Nel Kurdistan turco è guerra senza esclusione di colpi. 16 soldati di Ankara (31 secondo il partito di Ocalan, incluso il colonnello, Ilker Çelikcan) sono stati uccisi domenica notte ad Hakkari. Due bombe hanno colpito veicoli militari mentre passavano per Geliya Doski presso Daglica, al confine tra Turchia, Iraq e Iran. Il governo turco ha risposto con attacchi di F-4 e F-16 contro il Pkk per vendicare le bombe che hanno colpito i militari. Il premier ad interim, Ahmed Davutoglu ha cancellato un viaggio nella città di Konya e indetto una riunione di emergenza con il capo dello staff dell’esercito, Hulusi Akar, e il capo dell’Intelligence, Hakan Fidan.

Nelle principali città del Kurdistan turco vige il coprifuoco da settimane, dopo la campagna di Ankara contro il Pkk, lanciata il 24 luglio scorso e che ha causato la morte di centinaia di combattenti kurdi. In varie municipalità i cittadini hanno dichiarato l’autonomia e organizzato comitati di auto-difesa. Dall’inizio del conflitto tra Ankara e Pkk sono oltre 40 mila i morti tra gli affiliati al partito di Ocalan.

Dal 2013 è stato dichiarato il cessate il fuoco con le autorità turche che avrebbe determinato il possibile disarmo del Pkk se fosse entrata in vigore la dichiarazione di Palazzo Dolmahbace, negoziata dal partito della sinistra filo-kurda (Hdp), e poi stracciata da Erdogan in seguito alla vittoria elettorale del partito di Demirtas che, entrando in parlamento il sette giugno scorso, ha scompaginato gli equilibri politici in Turchia. In seguito all’attacco di Hakkari, Erdogan ha accusato il Pkk di aver sfruttato il processo di pace per «tradire il paese accumulando armi». Demirtas invece ha condannato gli attacchi chiedendo una tregua immediata.

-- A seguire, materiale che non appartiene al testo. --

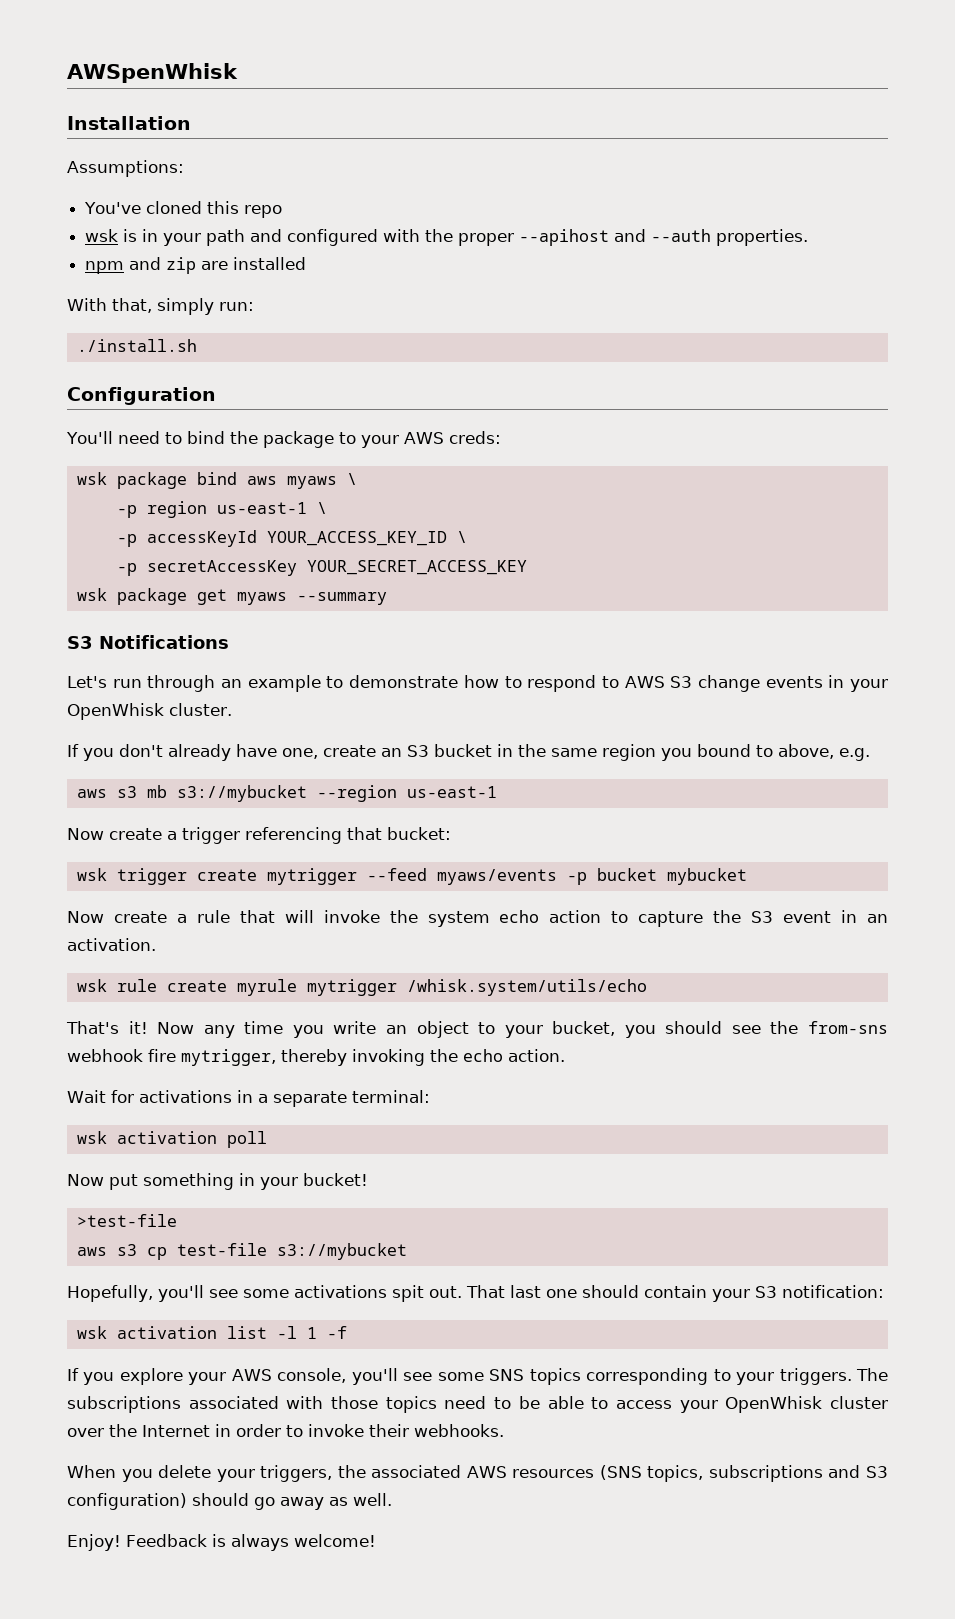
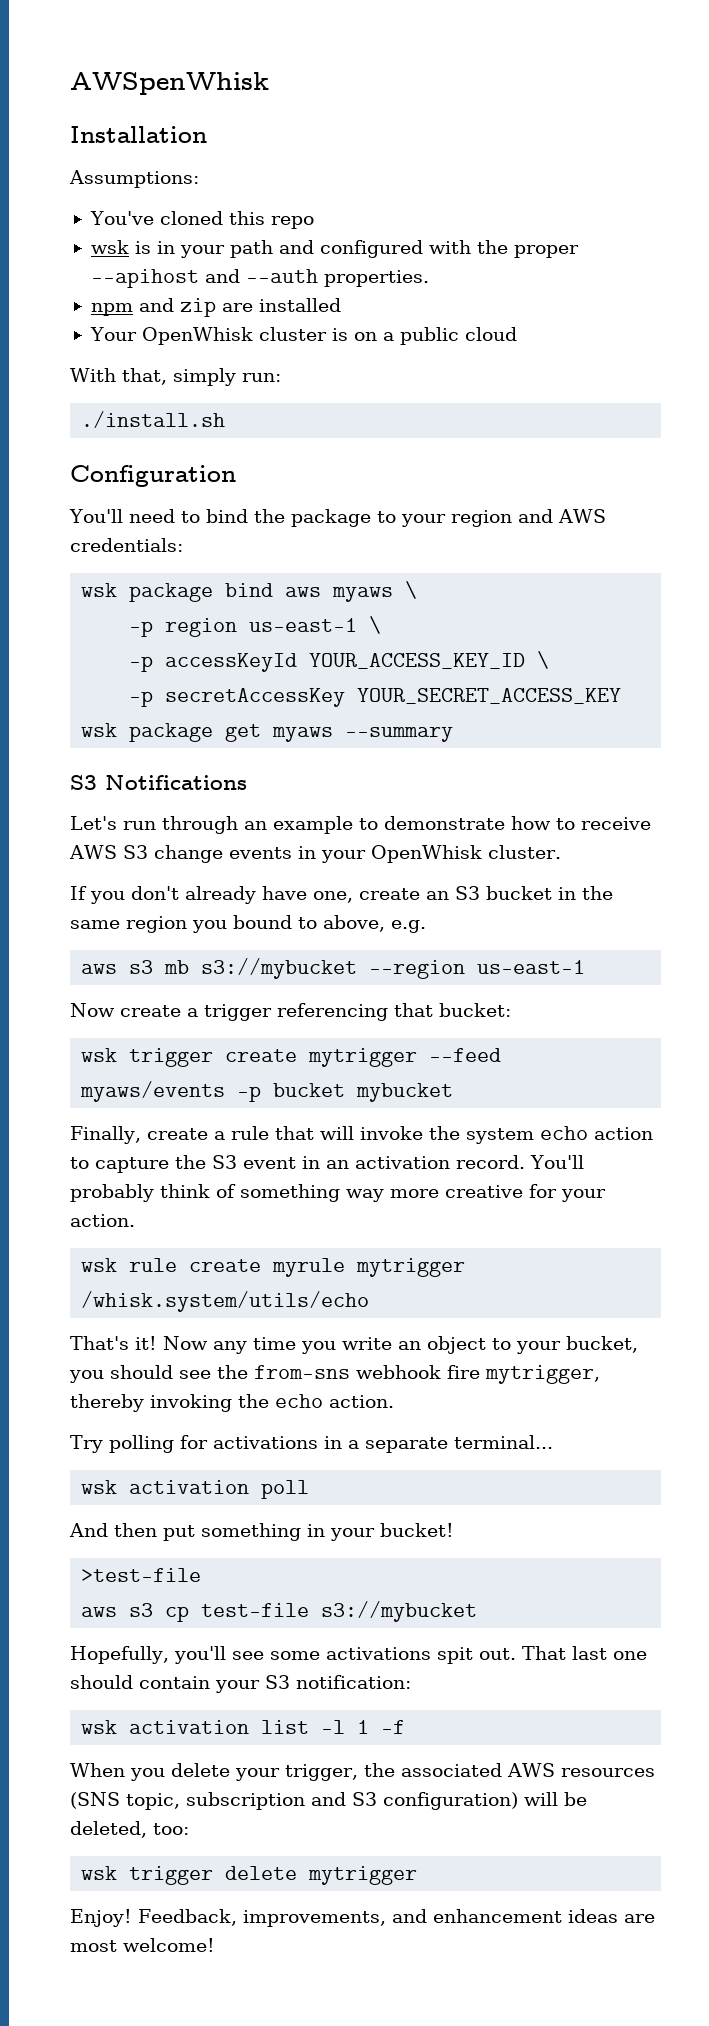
(307, 263) none -> [89,327,517,345] // Your OpenWhisk cluster is on a public cloud
[403,431,501,444] AWS creds: -> [450,509,606,527] [70,538,183,552] region and AWS credentials:
[527,675,619,692] respond to -> [581,817,651,830] receive
[67,911,104,923] Now -> [70,1126,141,1144] Finally,
[67,938,156,951] activation. -> [355,1155,584,1169] [70,1184,606,1202] [70,1214,135,1227] activation record. You'll probably think of something way more creative for your action.
[67,1090,106,1103] Wait -> [70,1435,174,1453] Try polling
[351,1090,430,1103] terminal: -> [454,1435,553,1449] terminal...
[67,1174,104,1186] Now -> [69,1523,157,1537] And then
[67,1368,889,1385] [67,1396,889,1413] [67,1424,504,1437] // If you explore your AWS console, you'll see some SNS topics corresponding to your triggers. The subscriptions associated with those topics need to be able to access your OpenWhisk cluster over the Internet in order to invoke their webhooks. -> (406, 1727) none
[260,1465,333,1482] triggers, -> [285,1764,358,1781] trigger,
[647,1465,823,1482] topics, subscriptions -> [126,1792,305,1810] topic, subscription
[192,1493,392,1510] [67,1534,289,1551] should go away as well. // Enjoy! Feedback is always -> [524,1792,587,1806] [70,1821,189,1838] [81,1866,418,1885] [70,1909,655,1927] [70,1940,117,1952] will be deleted, too: // wsk trigger delete mytrigger // Enjoy! Feedback, improvements, and enhancement ideas are most

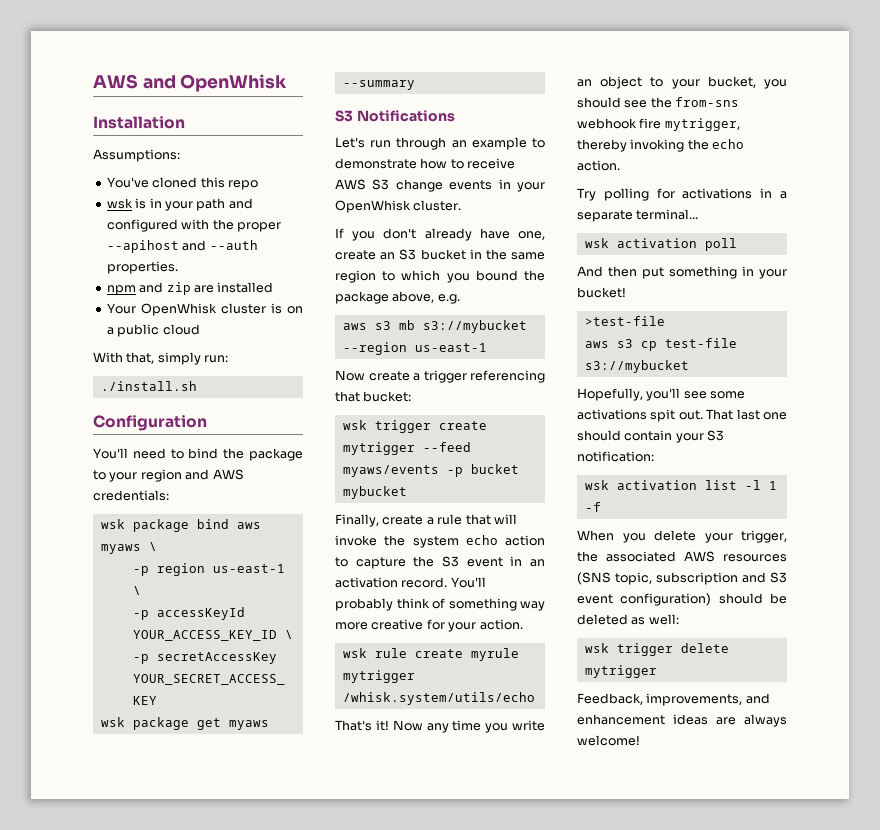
[70,72,269,95] AWSpenWhisk -> [93,74,288,92] AWS and OpenWhisk
[192,915,317,933] you bound to -> [382,270,545,283] [335,291,389,304] to which you bound the package
[383,1792,587,1810] [70,1821,189,1838] configuration) will be deleted, too: -> [577,593,787,606] [577,614,679,625] event configuration) should be deleted as well:
[70,1909,132,1927] Enjoy! -> (657, 671) none
[70,1940,117,1952] most -> [744,714,787,727] always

A Cizre, roccaforte di Hdp dove il partito ha ottenuto oltre il 90% dei voti lo scorso giugno, i carri armati dell’esercito hanno occupato il centro urbano. Tre abitazioni sono state date alle fiamme, tra i morti un neonato che non è stato trasportato in tempo in ospedale perché le ambulanze non sono potute entrare nei quartieri controllati dall’esercito. Ci sarebbero almeno altri tre morti a Cizre, secondo fonti di Hdp, Mehmet Emin Levent, Sait Cagdavul e Cemile Cagirga, una bambina di 13 anni.

Neppure gli attacchi alla stampa indipendente si sono placati. 150 sostenitori di Erdogan hanno marciato verso la sede del quotidiano Hurriyet, lanciando pietre. Anche la destra nazionalista Mhp ha criticato l’attacco. Mentre la giornalista olandese freelance, Frederike Geerdink, che da tempo vive e lavora a Diyarbakir, è stata arrestata per la seconda volta dall’inizio dell’anno con l’accusa di sostenere il Pkk.

Scontri anche nel Kurdistan siriano (Rojava). In assenza degli annunciati bombardamenti della coalizione internazionale contro l’Isis la guerra per la conquista della città di Marea, 20 chilomentri a nord di Aleppo. Sarebbero almeno 47 i morti nelle ultime 24 ore. Gli Usa si erano impegnati per interventi aerei rafforzati contro chiunque (Isis e truppe governative) minacciasse i ribelli sostenuti da Washington, dando il via libera all’attuazione del piano turco per la formazione di safe-zone in Siria. Il confine turco-siriano resta off-limits per i profughi che fuggono da Rojava.

Ieri un quinto scafista turco, responsabile del traffico di migranti tra Bodrum e Kos, costato la vita a decine di rifugiati, tra cui il piccolo Aylan Kurdi, la cui immagine ha fatto il giro del mondo, è stato arrestato dalla polizia turca.